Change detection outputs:
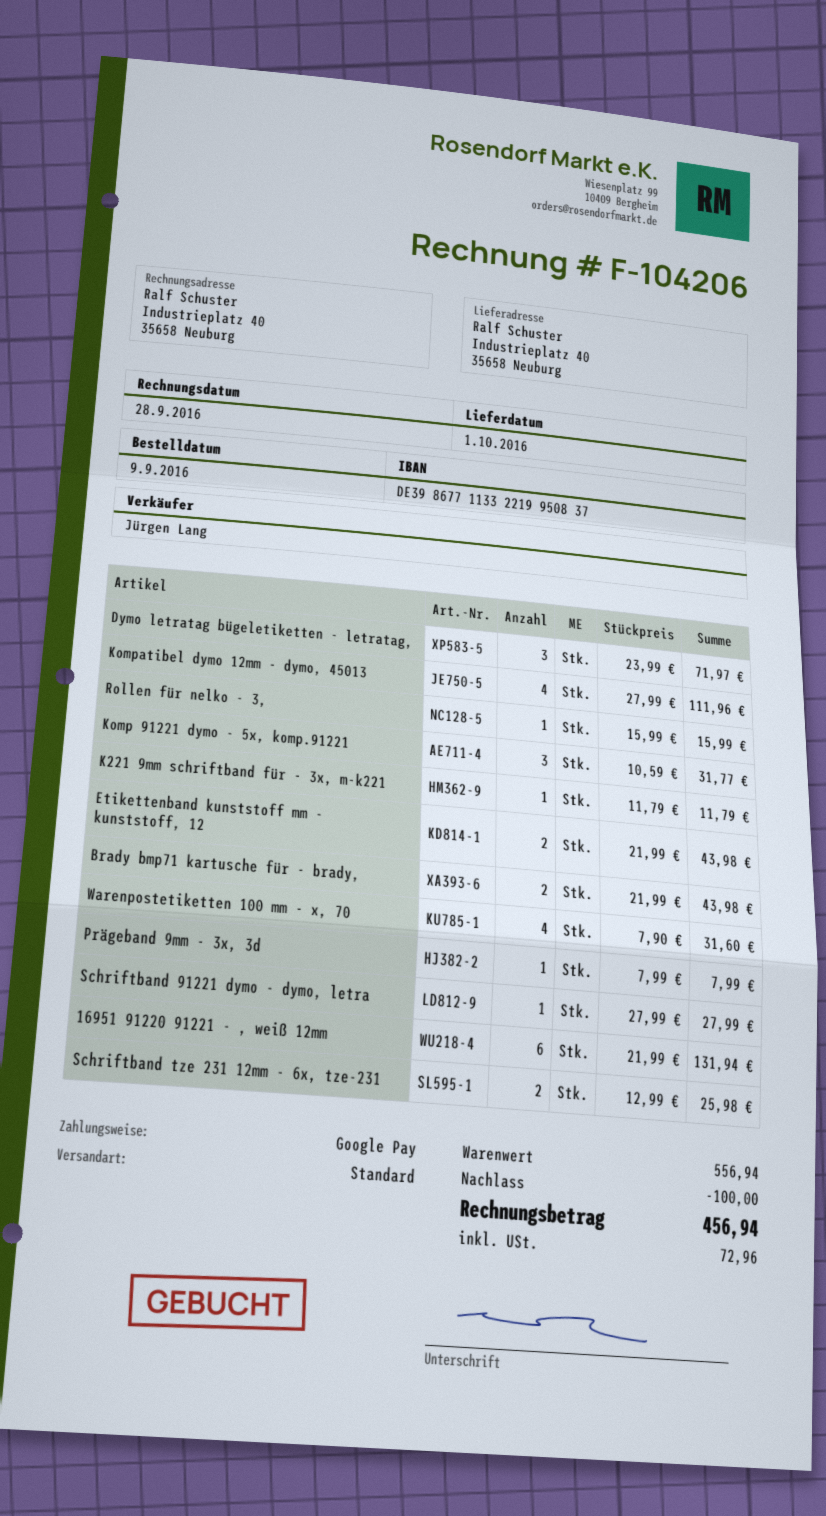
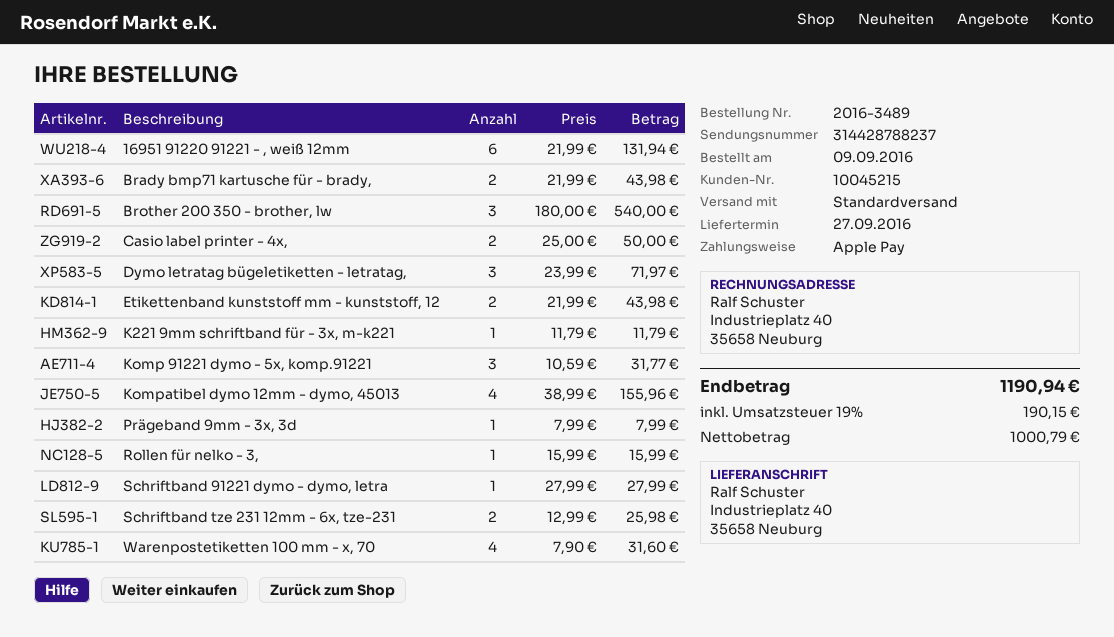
delivery date: 2016-10-01 -> 2016-09-27
payment method: Google Pay -> Apple Pay
Kompatibel dymo 12mm - dymo, 45013: 4 x 27.99 = 111.96 -> 4 x 38.99 = 155.96
Brother 200 350 - brother, lw: none -> 3 x 180.00 = 540.00
Casio label printer - 4x,: none -> 2 x 25.00 = 50.00
discount: 100.00 -> none
tax: 72.96 -> 190.15
total: 456.94 -> 1190.94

▸ BRIEF
The copy you give must repeat each record character for character, but it must not include the pictures.

▸ RESULT OF THE EXERCISE
delivery date: 2016-10-01 -> 2016-09-27
payment method: Google Pay -> Apple Pay
Kompatibel dymo 12mm - dymo, 45013: 4 x 27.99 = 111.96 -> 4 x 38.99 = 155.96
Brother 200 350 - brother, lw: none -> 3 x 180.00 = 540.00
Casio label printer - 4x,: none -> 2 x 25.00 = 50.00
discount: 100.00 -> none
tax: 72.96 -> 190.15
total: 456.94 -> 1190.94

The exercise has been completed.